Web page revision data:
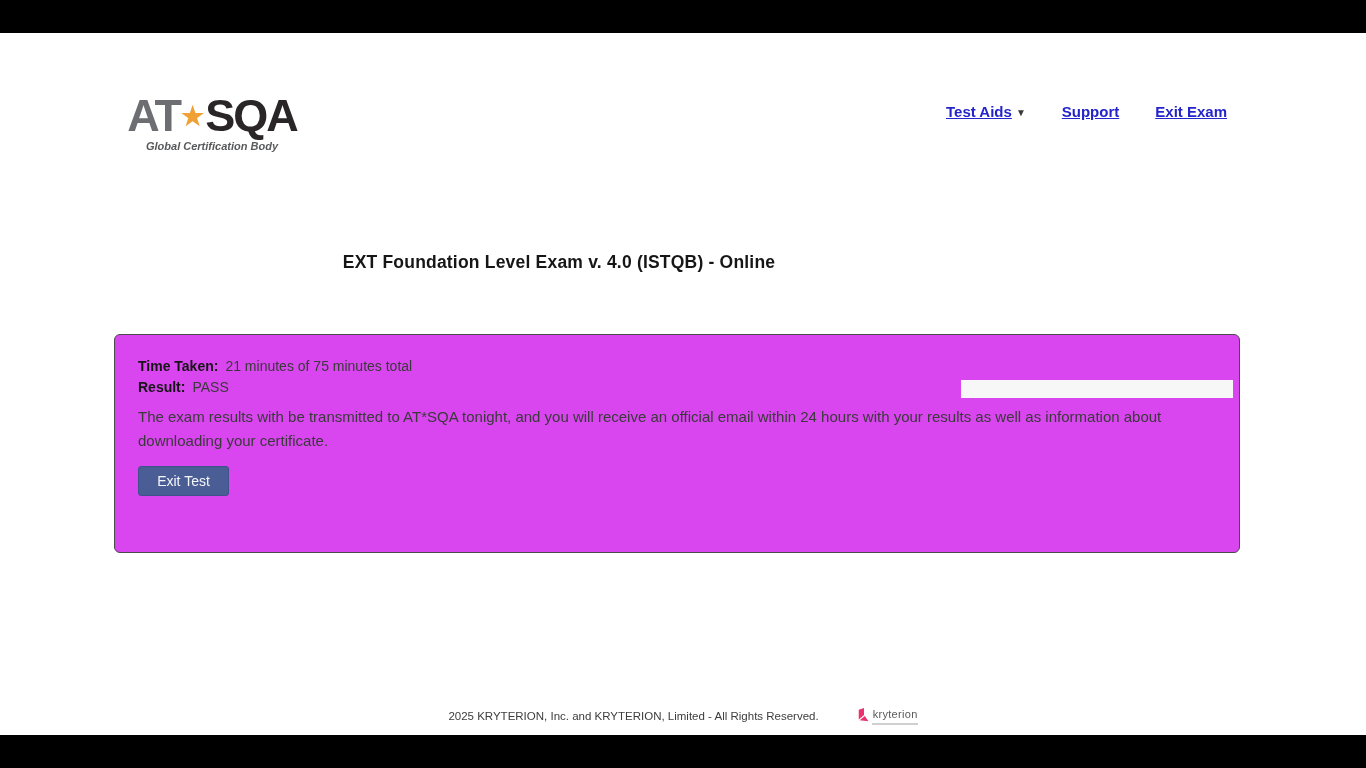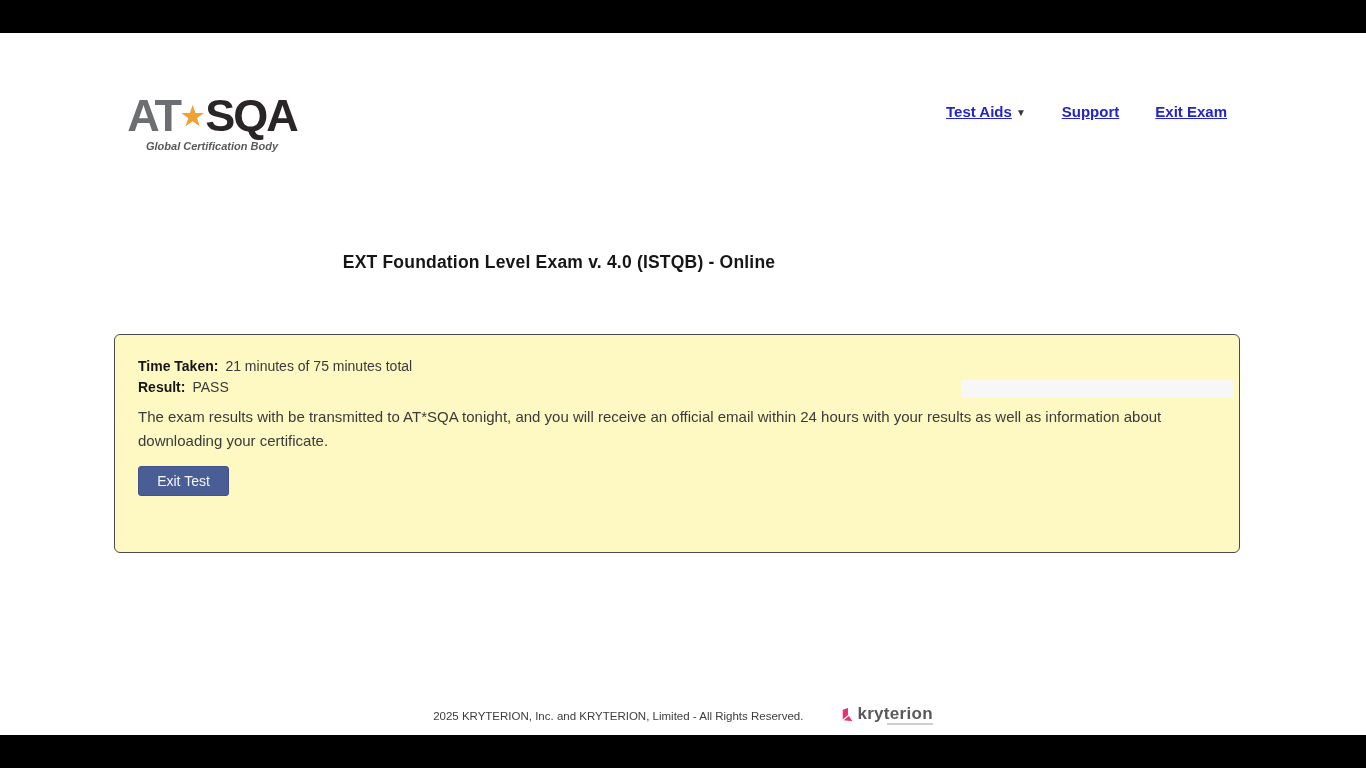--- a/index.html
+++ b/index.html
@@ -100,7 +100,7 @@
     width:1126px; height:219px;
     border:1px solid #4a4a4a;
     border-radius:6px;
-    background:#fef9c3;
+    background:#d946ef;
     padding:21px 23px;
   }
   .stat-line {

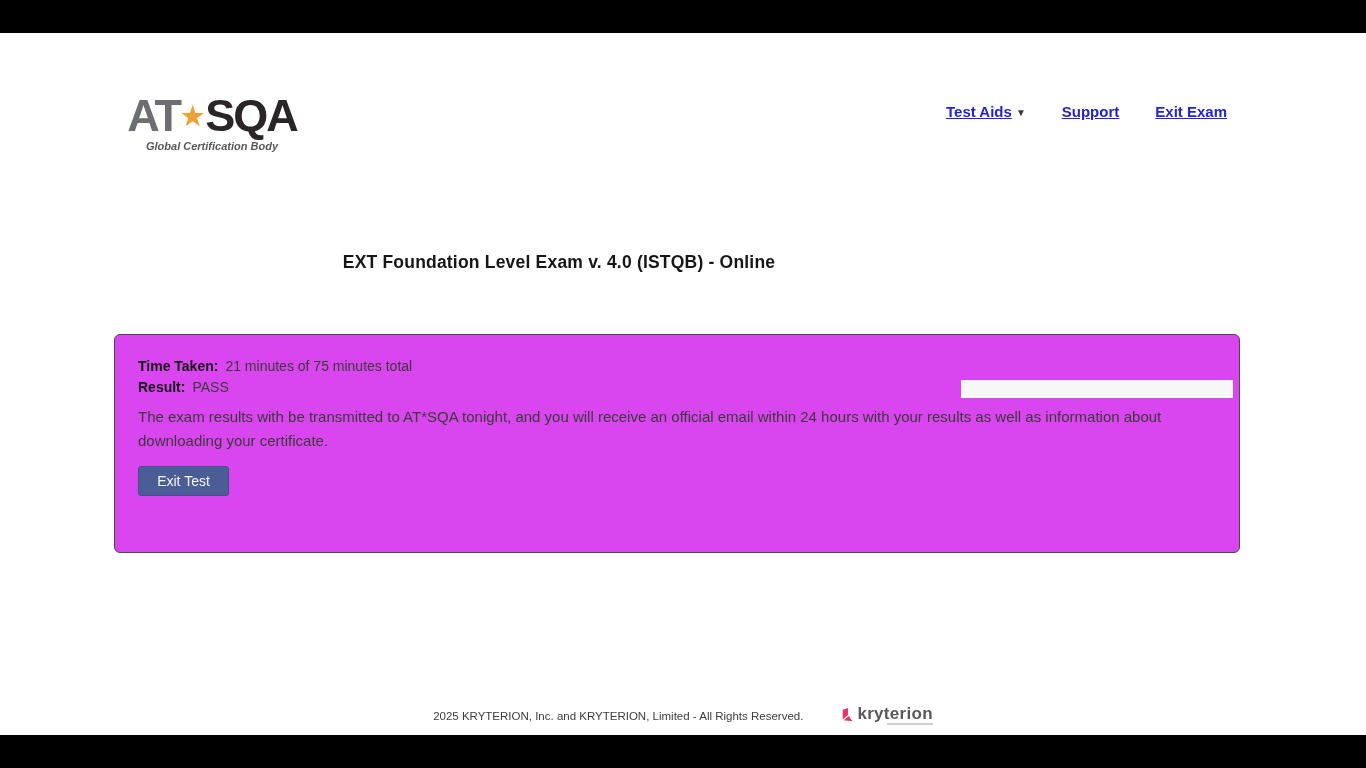--- a/index.html
+++ b/index.html
@@ -158,8 +158,8 @@
   .kryterion-mark { margin-top:1px; }
   .kryterion-wordwrap { display:flex; flex-direction:column; align-items:flex-end; }
   .kryterion-word {
-    font-size:17px;
-    font-weight:bold;
+    font-size:11px;
+    font-weight:normal;
     color:#58595b;
     letter-spacing:0.3px;
     line-height:14px;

Exercise directions: In the data above, how many lines contain the string "font"? Answer with the number only.

Response area: 4